MS: Actually, it took quite a long time, because it was pulled together in the sort of couple of weeks that the jury was deliberating. And in fact, I took off for Spain and a few other places in the course of that, so I had a few days away from Chicago to mull my thoughts. It’s very interesting, you know, because you’re a lawyer, and I guess you understand the American legal system. And I’ve always thought of it as vaguely similar to the ones that I grew up in, which is you know, Britain’s and Canada’s and Australia’s and Singapore’s and the Bahamas’, all of which are vaguely compatible. And lawyers often move around between those different systems with relative ease. But this seemed a very different legal system, the four months I was in Chicago.
HH: There’s a lot to talk about in this article. I’m going to go right to the central point, buried deep. Because the presumption of innocence which lies at the heart of English law is so corroded in modern U.S. jurisprudence that it seems entirely natural for the government to seize the proceeds of a crime before it’s been proved you’ve committed one. And I guess the backdrop of Nifong in the Duke, the Libby trial, the…Rush talking today about Michael Vick’s already been convicted, that that is, I think, the takeaway from the Conrad Black trial, there are lots of them, but one of them is the presumption of innocence is not really strong much anymore.
MS: No, and I think that is for particular reasons in the American system, for example, the reliance on plea bargains, which is an American phenomenon. British commonwealth countries, except, oddly enough, I think Pakistan, it’s not really a phenomenon, the idea that you roll everybody, you pressure people to turn state’s evidence or whatever, and in return for getting a three month or six month or two year sentence instead of thirty or forty or fifty years, and then in the end, they all agree to testify against the Mr. Big. That in itself, I think, is extremely bad. I also think this idea of the state seizing assets, as I said, which happened in this case, before it’s been proved you’ve committed a crime, Conrad Black, and it’s no secret, you know, he was my old boss and he’s a friend of mine, he sold his Park Avenue apartment. The government seized the $10 million dollars he got from the sale of that apartment on the grounds that it was the proceeds of a crime. Now that meant that he couldn’t afford to hire hotshot, fancy pants lawyers to defend himself against the accusation that this was a crime, because they’d seized $10 million dollars of his. And as it turned out, he was acquitted of this particular crime in Chicago, but apparently the United States government is still keeping the $10 million dollars, and has no plans to give it back to him. I find that extraordinary.
HH: It is.
MS: I think that’s the same kind of thing that would happen in Zimbabwe.
HH: It does smack of kangaroo justice.
MS: And I don’t make those comparisons lightly.
HH: Yeah, it smacks of kangaroo justice. My question is did Brendan Sullivan really say $25 million dollars?

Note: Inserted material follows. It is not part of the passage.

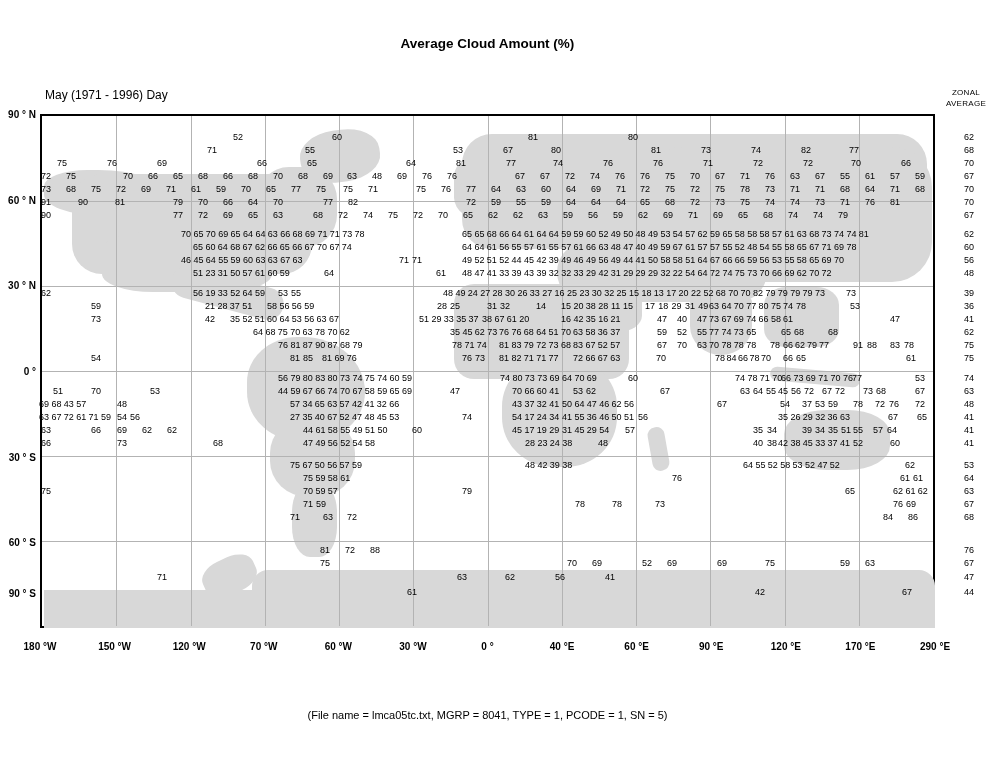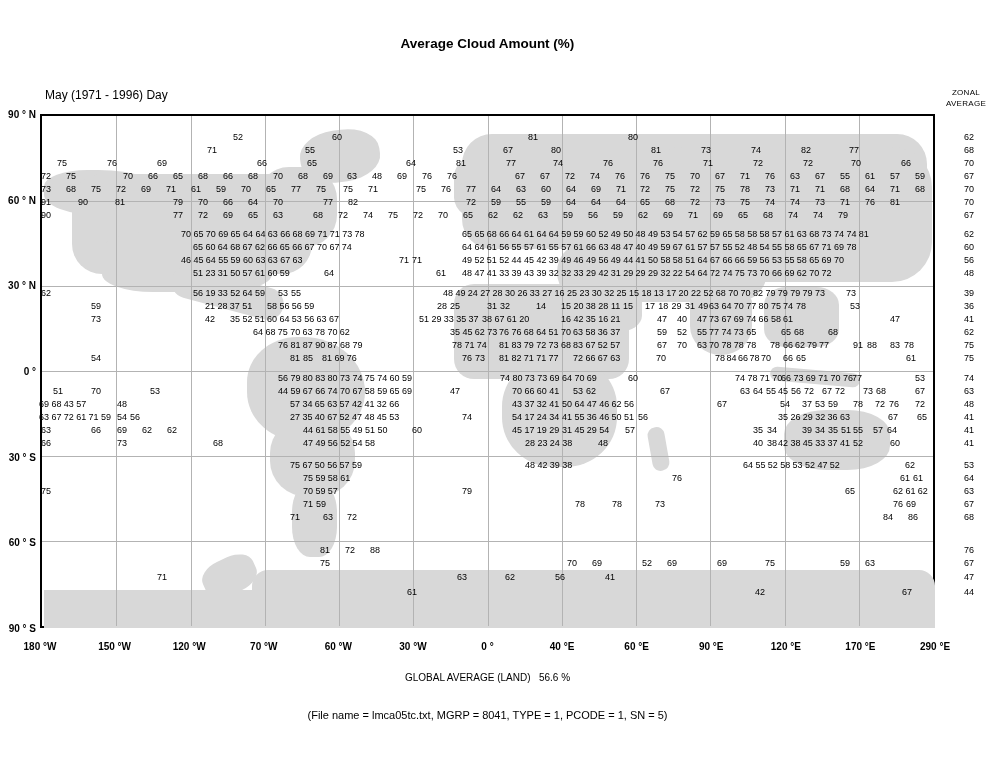"90 ° S" div.latlab { top: 623px -> 588px }
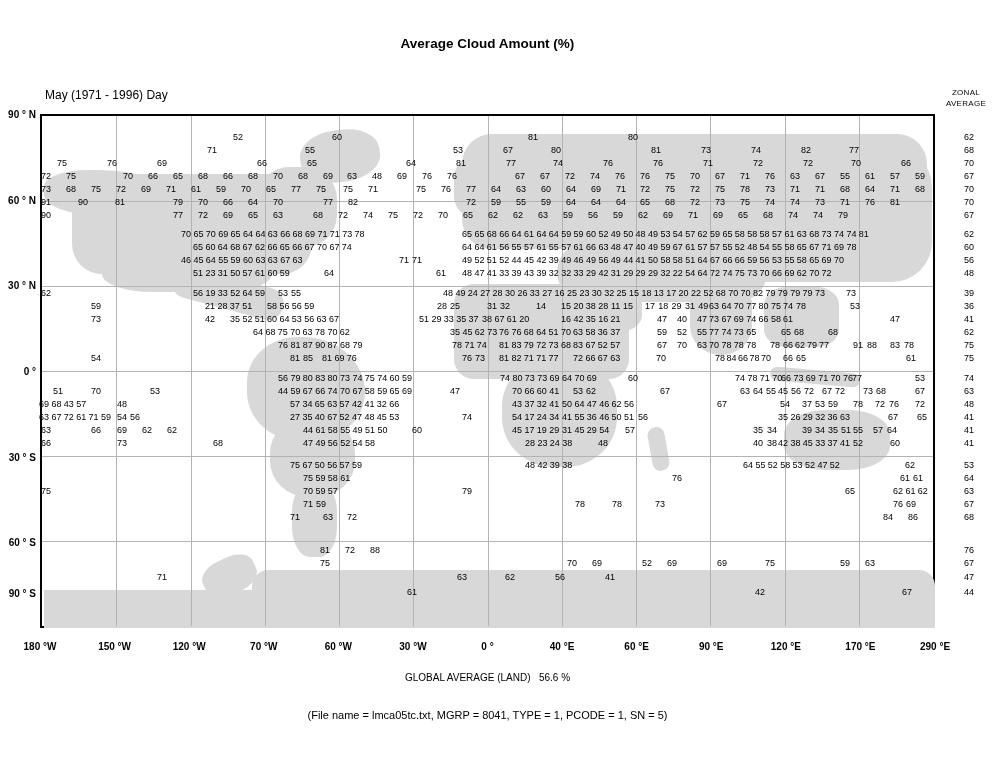"GLOBAL AVERAGE (LAND) 56.6 %" div.gavg { html: <div> <span>GLOBAL AVERAGE (LAND)</span>&nbsp;&nbsp; <span>56.6 %</span> </div> -> none }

MS: Yes, he did. And you know, he demanded $25 million dollars to take the case. Now I don’t know whether he…I occasionally do that if I’m asked to give a speech somewhere I don’t really want to give a speech. And I’ll ask for $25 million dollars, just because I don’t particularly want to give the speech, and it’s a good way of saying no. But in this case, I think it might be that he either just didn’t want to, or basically that is the kind of retainer that these guys operate on. And it’s not entirely clear to me what you get for spending that amount of money.
HH: Well that is, I think, the brilliance of this. I’m going to pass this out to my law students this year, because you shine a light on bad lawyering that often gets overlooked because journalists don’t recognize bad lawyering. But these two lead counsels come off, I mean, the guy’s a mob lawyer. You better have someone start your car, Mark Steyn…
HH: …because you’ve…he’s pretty much sliced and diced here. How could it have gone this badly wrong?
MS: Well, you know, I think there are things that…Conrad Black, for example, is probably ranks with me as one of the most pro-American non-Americans on the planet. And he had this noble idea that twelve good men and true would give him a fair hearing. What I think he didn’t realize were these particular features of American law. Another thing that struck me, for example, is the way every law in America is created by the legislature for a specific purpose, and then kind of metastasizes under ambitious prosecutors and court rulings to encompass anything you want it to. Conrad Black was charged with racketeering. You recall that the previous famous celebrity defendant in Chicago was Al Capone, who was a mobster who was convicted on income tax fraud.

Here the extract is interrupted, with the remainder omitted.